__Assigned task__. Return all of the entries exactly, but do not include the pictures.

__Records to process__.

━━━━━━━━━━━━━━━━━━━━

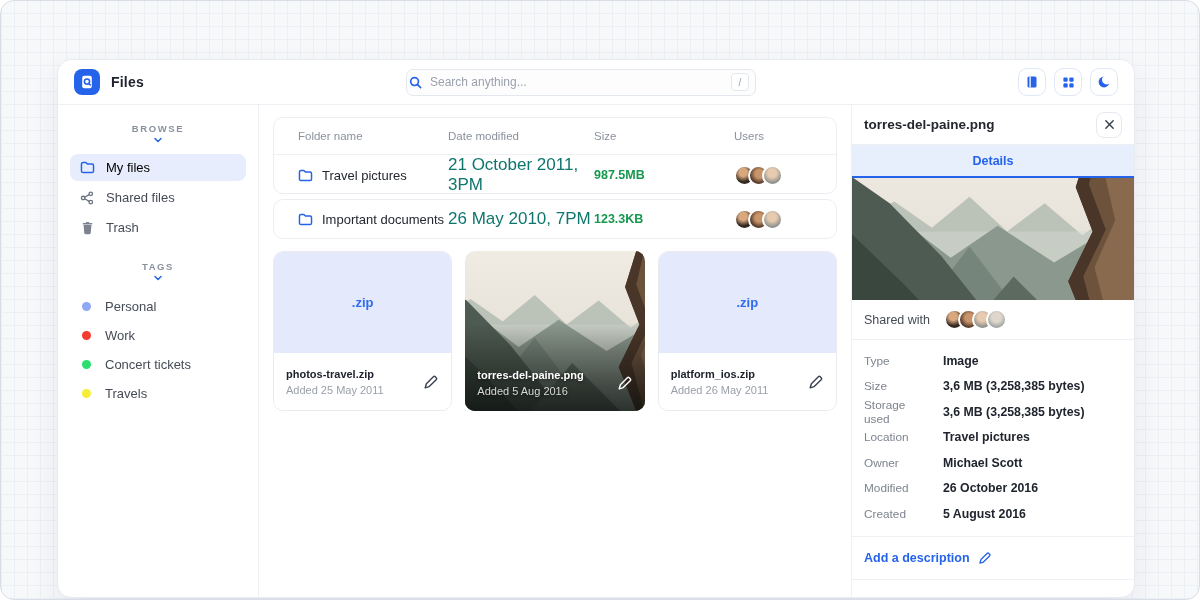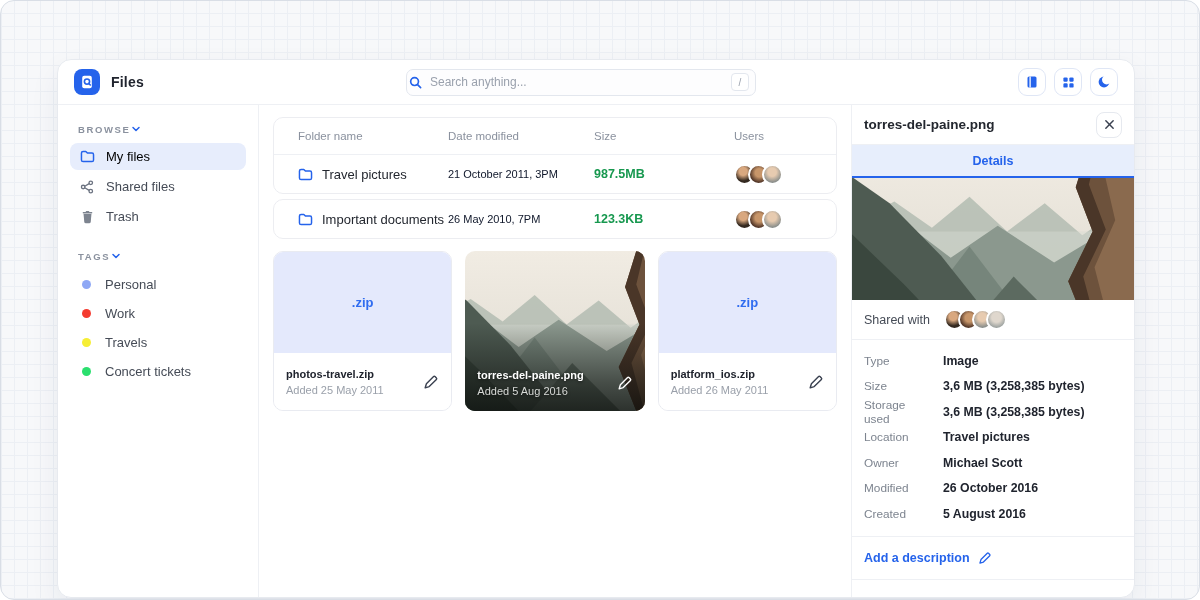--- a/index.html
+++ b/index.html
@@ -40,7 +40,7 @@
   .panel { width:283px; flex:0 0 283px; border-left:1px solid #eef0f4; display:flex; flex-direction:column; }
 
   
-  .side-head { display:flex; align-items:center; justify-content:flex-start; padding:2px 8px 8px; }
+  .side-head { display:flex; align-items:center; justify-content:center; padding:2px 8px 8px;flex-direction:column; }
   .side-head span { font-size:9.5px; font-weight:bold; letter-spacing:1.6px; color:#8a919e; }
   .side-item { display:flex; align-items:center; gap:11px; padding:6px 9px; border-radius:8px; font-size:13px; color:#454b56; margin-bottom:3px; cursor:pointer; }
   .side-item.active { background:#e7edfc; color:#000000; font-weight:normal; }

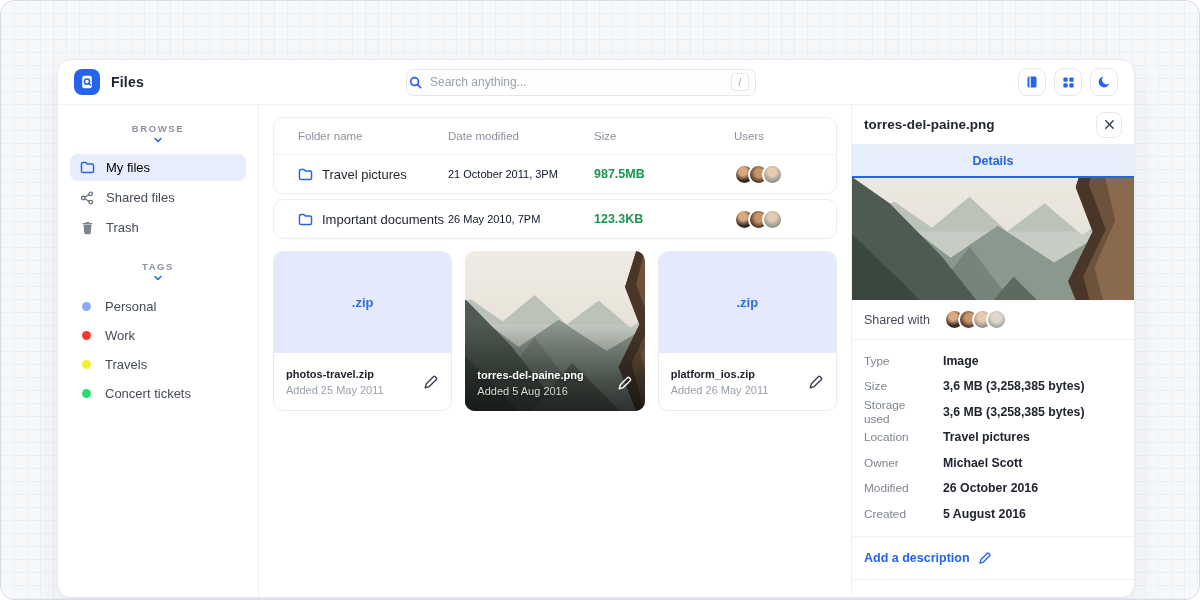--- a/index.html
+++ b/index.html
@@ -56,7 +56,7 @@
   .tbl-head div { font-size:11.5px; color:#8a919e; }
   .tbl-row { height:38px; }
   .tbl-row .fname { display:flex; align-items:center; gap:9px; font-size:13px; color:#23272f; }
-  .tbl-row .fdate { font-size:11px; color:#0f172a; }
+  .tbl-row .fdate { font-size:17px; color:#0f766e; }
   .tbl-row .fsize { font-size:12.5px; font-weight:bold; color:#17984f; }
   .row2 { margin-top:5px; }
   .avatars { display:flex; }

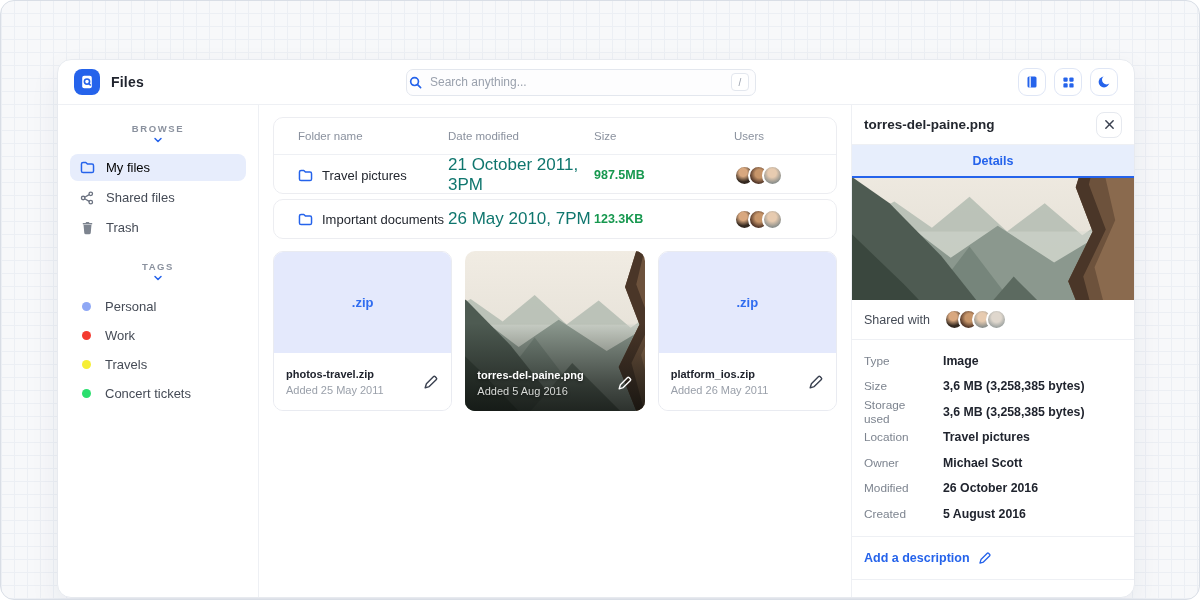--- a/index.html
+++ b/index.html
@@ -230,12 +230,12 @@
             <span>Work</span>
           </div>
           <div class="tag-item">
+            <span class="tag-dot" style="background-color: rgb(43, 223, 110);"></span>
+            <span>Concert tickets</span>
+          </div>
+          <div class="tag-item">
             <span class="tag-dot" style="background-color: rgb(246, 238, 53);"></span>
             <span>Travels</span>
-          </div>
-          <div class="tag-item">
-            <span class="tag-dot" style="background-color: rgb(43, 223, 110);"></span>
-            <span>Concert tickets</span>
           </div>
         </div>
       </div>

━━━━━━━━━━━━━━━━━━━━

__Reply__.
--- a/index.html
+++ b/index.html
@@ -40,7 +40,7 @@
   .panel { width:283px; flex:0 0 283px; border-left:1px solid #eef0f4; display:flex; flex-direction:column; }
 
   
-  .side-head { display:flex; align-items:center; justify-content:flex-start; padding:2px 8px 8px; }
+  .side-head { display:flex; align-items:center; justify-content:center; padding:2px 8px 8px;flex-direction:column; }
   .side-head span { font-size:9.5px; font-weight:bold; letter-spacing:1.6px; color:#8a919e; }
   .side-item { display:flex; align-items:center; gap:11px; padding:6px 9px; border-radius:8px; font-size:13px; color:#454b56; margin-bottom:3px; cursor:pointer; }
   .side-item.active { background:#e7edfc; color:#000000; font-weight:normal; }

--- a/index.html
+++ b/index.html
@@ -56,7 +56,7 @@
   .tbl-head div { font-size:11.5px; color:#8a919e; }
   .tbl-row { height:38px; }
   .tbl-row .fname { display:flex; align-items:center; gap:9px; font-size:13px; color:#23272f; }
-  .tbl-row .fdate { font-size:11px; color:#0f172a; }
+  .tbl-row .fdate { font-size:17px; color:#0f766e; }
   .tbl-row .fsize { font-size:12.5px; font-weight:bold; color:#17984f; }
   .row2 { margin-top:5px; }
   .avatars { display:flex; }

--- a/index.html
+++ b/index.html
@@ -230,12 +230,12 @@
             <span>Work</span>
           </div>
           <div class="tag-item">
+            <span class="tag-dot" style="background-color: rgb(43, 223, 110);"></span>
+            <span>Concert tickets</span>
+          </div>
+          <div class="tag-item">
             <span class="tag-dot" style="background-color: rgb(246, 238, 53);"></span>
             <span>Travels</span>
-          </div>
-          <div class="tag-item">
-            <span class="tag-dot" style="background-color: rgb(43, 223, 110);"></span>
-            <span>Concert tickets</span>
           </div>
         </div>
       </div>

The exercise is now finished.